Introduction
Welcome to the Teller API Reference
The Teller API is organized around REST. Resources have predictable, self-describing URLs and contain links to related resources. Our API accepts form-encoded requests and returns JSON encoded responses. It uses standard HTTP status codes, authentication, and methods in their usual ways.
You can use the Teller API in sandbox mode, which is free, does not call out to any real banks, and does not affect your live data. The access token you use determines whether your request is handled in the live or sandbox environments.
Access tokens for the live environment are obtained using Teller Connect when a user successfully connects a bank account to your Teller application.
Rate Limits
Teller enforces rate limits to maintain system stability and protect the integrity of connections with financial institutions.
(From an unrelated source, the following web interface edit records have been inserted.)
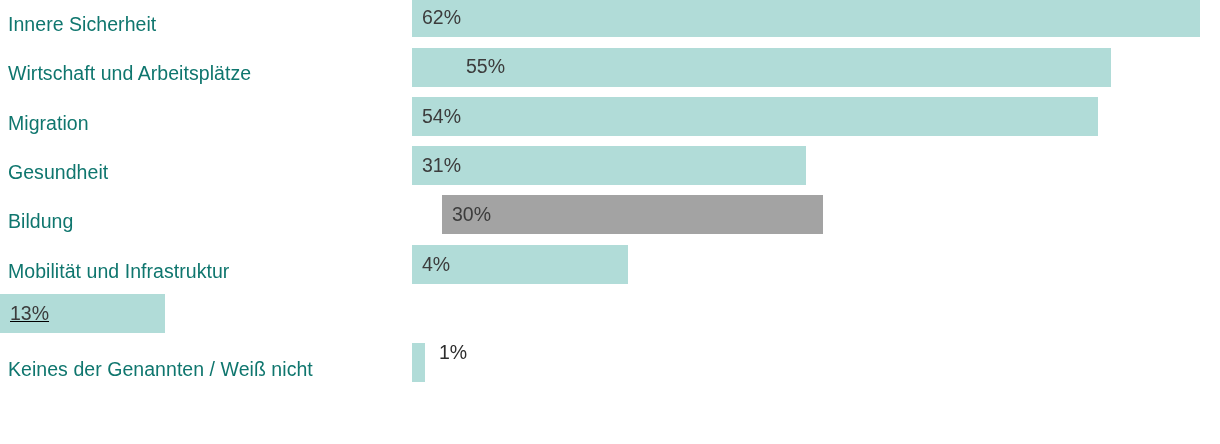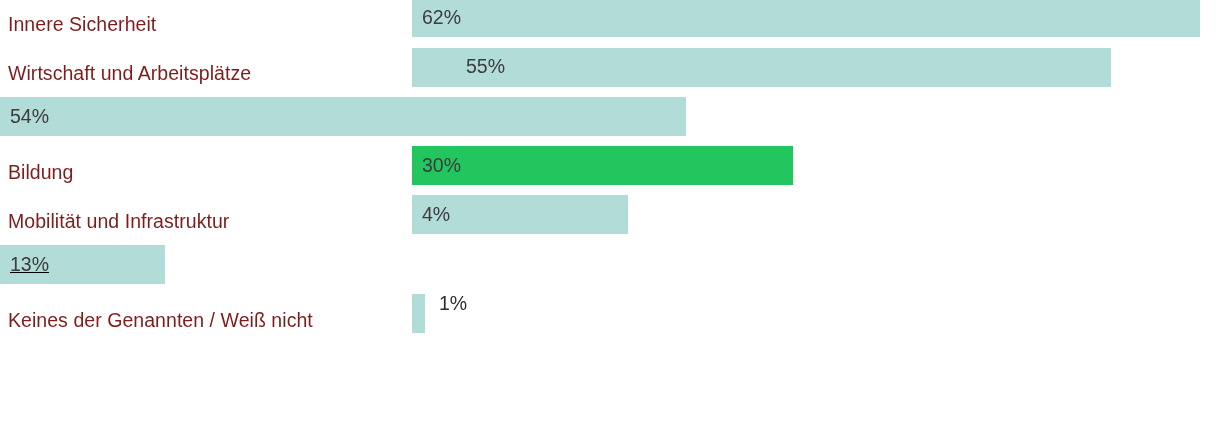"Innere Sicherheit" .cat-label { color: #7f1d1d -> #0f766e }
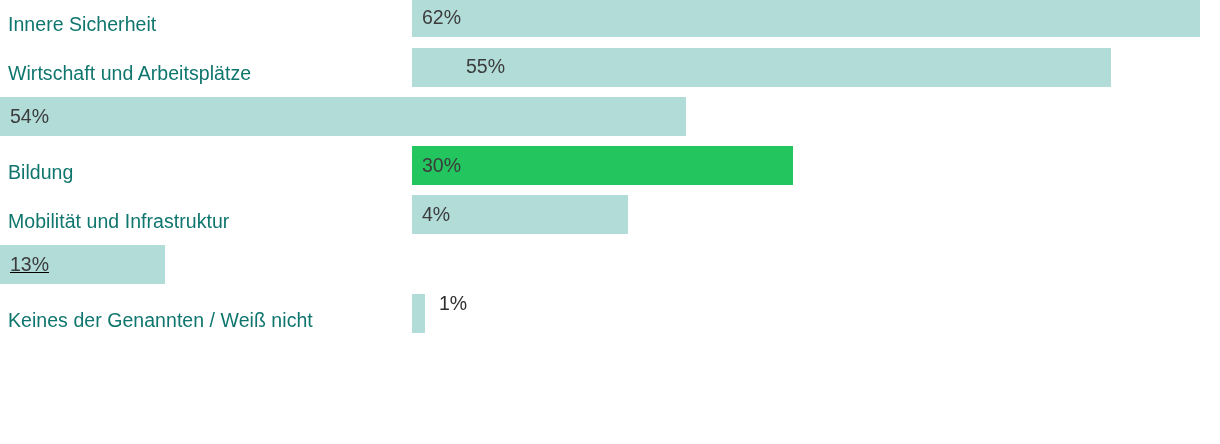"Migration" div.cat-label { html: none -> <div>Migration</div> }
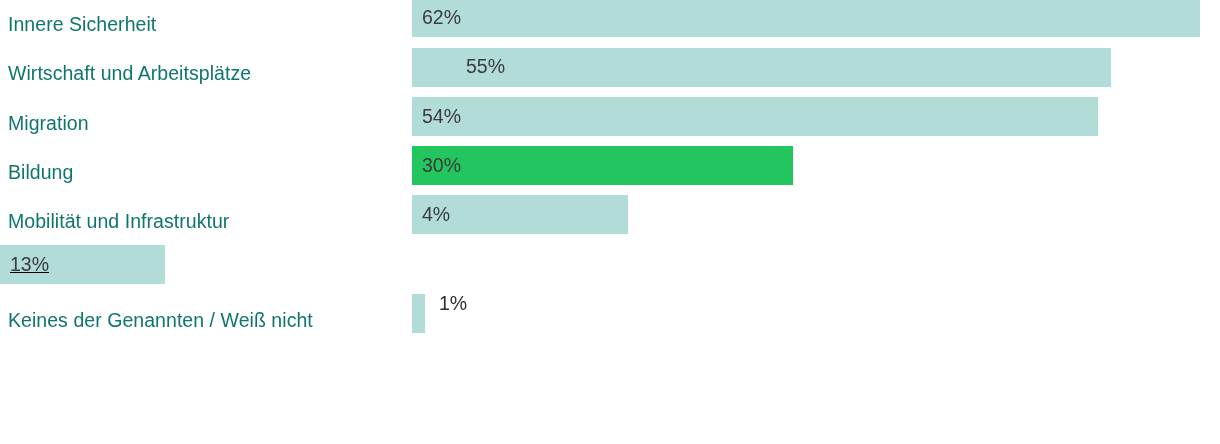"Gesundheit" div.bar-row { html: none -> <div> <div>Gesundheit</div> <div> <div> <span>31%</span> </div> </div> </div> }
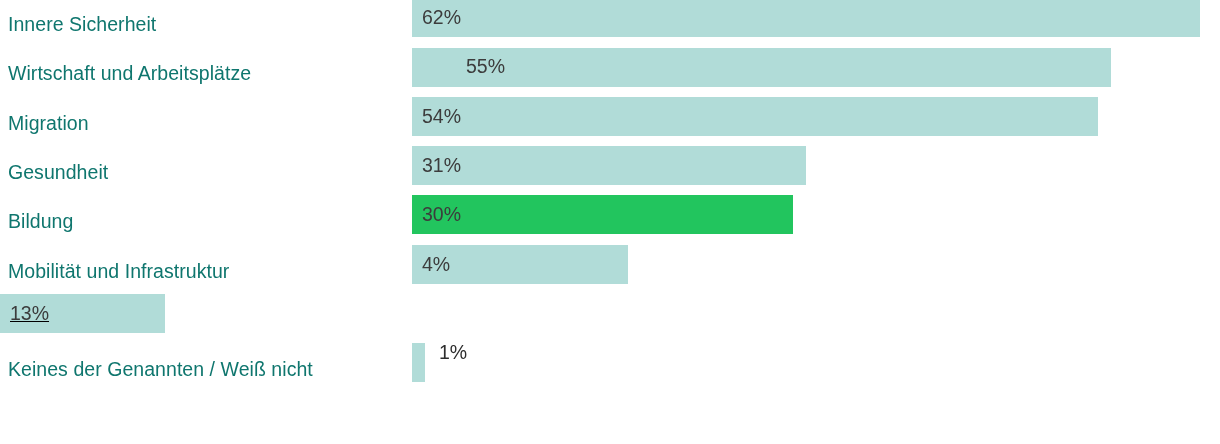"30%" div.bar { background: #22c55e -> #a3a3a3; margin-left: none -> 30px }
These limits help ensure that excessive traffic does not trigger hostile or defensive measures from banks, which could impact connectivity for all customers.
Free-tier accounts are subject to rate limits. The exact thresholds are not publicly documented and cannot be adjusted. If you’re on the free plan, design your integration to be efficient and resilient under these constraints.
Production plans benefit from significantly higher rate limits. In practice, it’s rare for production applications to hit these ceilings under normal usage. The limits are designed to balance performance with reliability—preventing overload scenarios that could degrade service quality for other customers.
Rate limiting is not just about controlling traffic. It is part of being a responsible participant in the broader financial ecosystem. By moderating the volume of requests sent to institutions, we help maintain long-term access, reduce the risk of disruption, and demonstrate respect for the operational boundaries of the banks we connect to. It reflects our commitment to being a good steward of shared infrastructure—for your users, for other developers, and for the institutions themselves.
If your application triggers rate limits, Teller will respond with an HTTP 429 status code. Your system should back off and retry after an appropriate delay.
API Entrypoint
API Entrypoint
https://api.teller.io/
Versioning
Teller uses dated versions with the latest one being 2020-10-12. By default all API requests will use the version specified in the Teller Dashboard.
In order to test a new version, you can request it using the Teller-Version HTTP header. Once you are ready to upgrade to a new version permanently, you can do so from the dashboard. You will have 72 hours to rollback to the version you were previously using.